The Lonely World of a Startup Founder

Brendan Barbato
Nov 3, 2017 · 9 min read

The media constantly glorifies entrepreneurship and markets it as a luxurious lifestyle. One where you are your own boss, you make the rules, and life is wonderful. However, this is not remotely close to what being a startup founder entails. It’s a lonely world where those who are successful make sacrifices, work 16+ hour days, and constantly struggle.

While many of the entrepreneurs we know are seen as an overnight success, that is never the case. It is also crucial to note that no one has succeeded on their own — there is ALWAYS multiple people who help you along the way.

Today I want to talk more about loneliness as a startup founder and the stigma that surrounds it. We can only solve problems which we openly discuss and actively try to solve, and the more people focusing on an issue, the higher the likelihood of success.

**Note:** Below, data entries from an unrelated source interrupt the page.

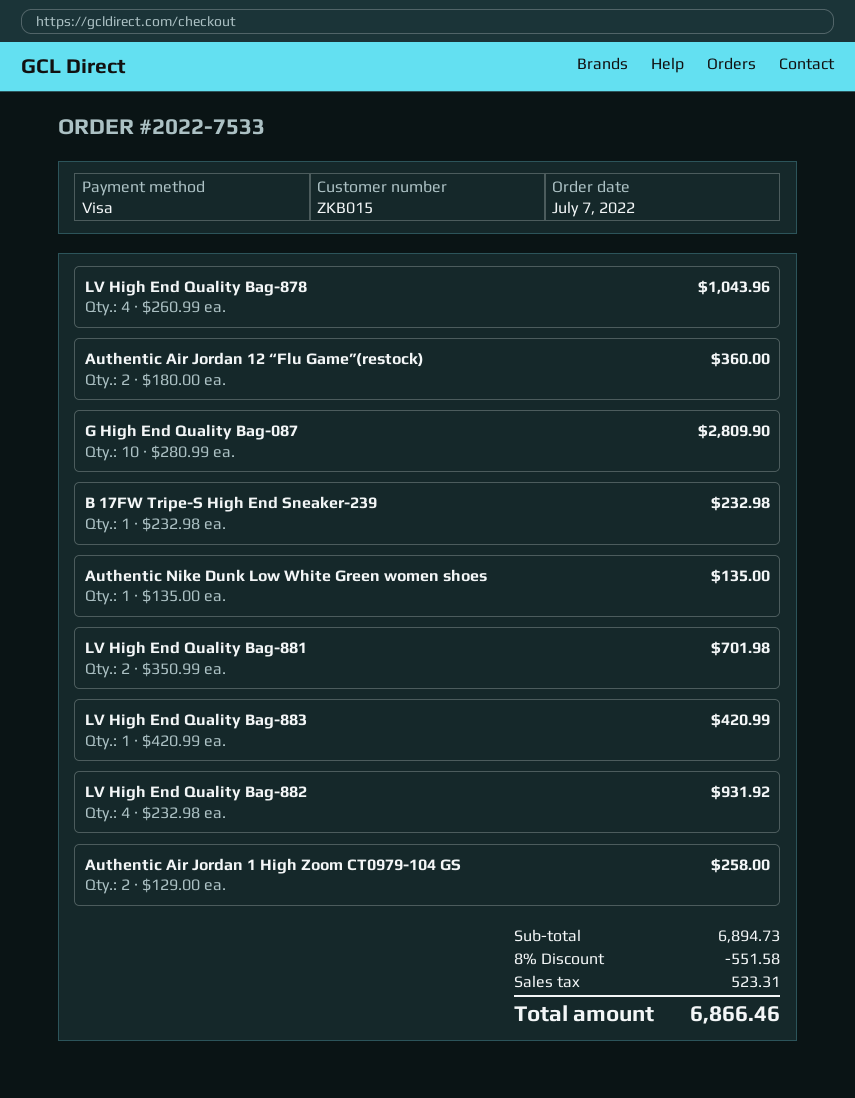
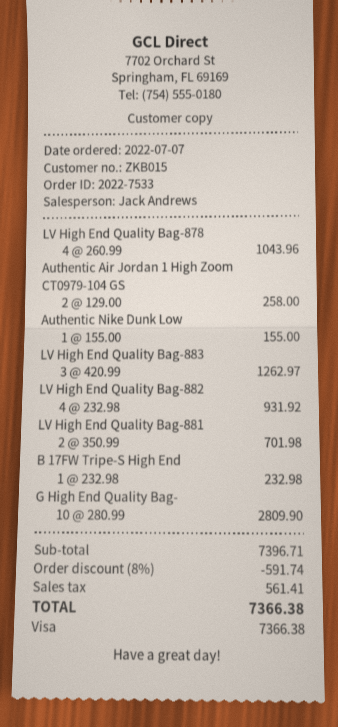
Authentic Air Jordan 12 “Flu Game”(restock): 2 x 180.00 = 360.00 -> none
Authentic Nike Dunk Low White Green women shoes: 1 x 135.00 = 135.00 -> 1 x 155.00 = 155.00
LV High End Quality Bag-883: 1 x 420.99 = 420.99 -> 3 x 420.99 = 1262.97
subtotal: 6894.73 -> 7396.71
discount: 8% = 551.58 -> 8% = 591.74
tax: 523.31 -> 561.41
total: 6866.46 -> 7366.38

My Journey as a Solo Founder

In May of 2017, I graduated from undergrad and made the choice to move to San Francisco the day before graduation. I spent the summer in SF in 2016 and visited every two months since leaving. It was a second home to me. Being the first person in my family to graduate from college was interesting, but I still question if the $100k in student loans was worth it. The amount of stress caused to my family and myself due to debt has been quite a bit overwhelming.

Maybe I wasn’t also a solo founder

Many who know me will express that I take calculated risks often. Building a startup with $100k in student loans, as my Dad has put it, is irresponsible. However, I have calculated that from mutual funds and such, we are able to pay off at least 4 years of loans, and I have enough personal money to survive until June of 2018. This level of scarcity is making me work even harder on building my startup Shelfie, which creates fundraising multimedia campaigns for nonprofits.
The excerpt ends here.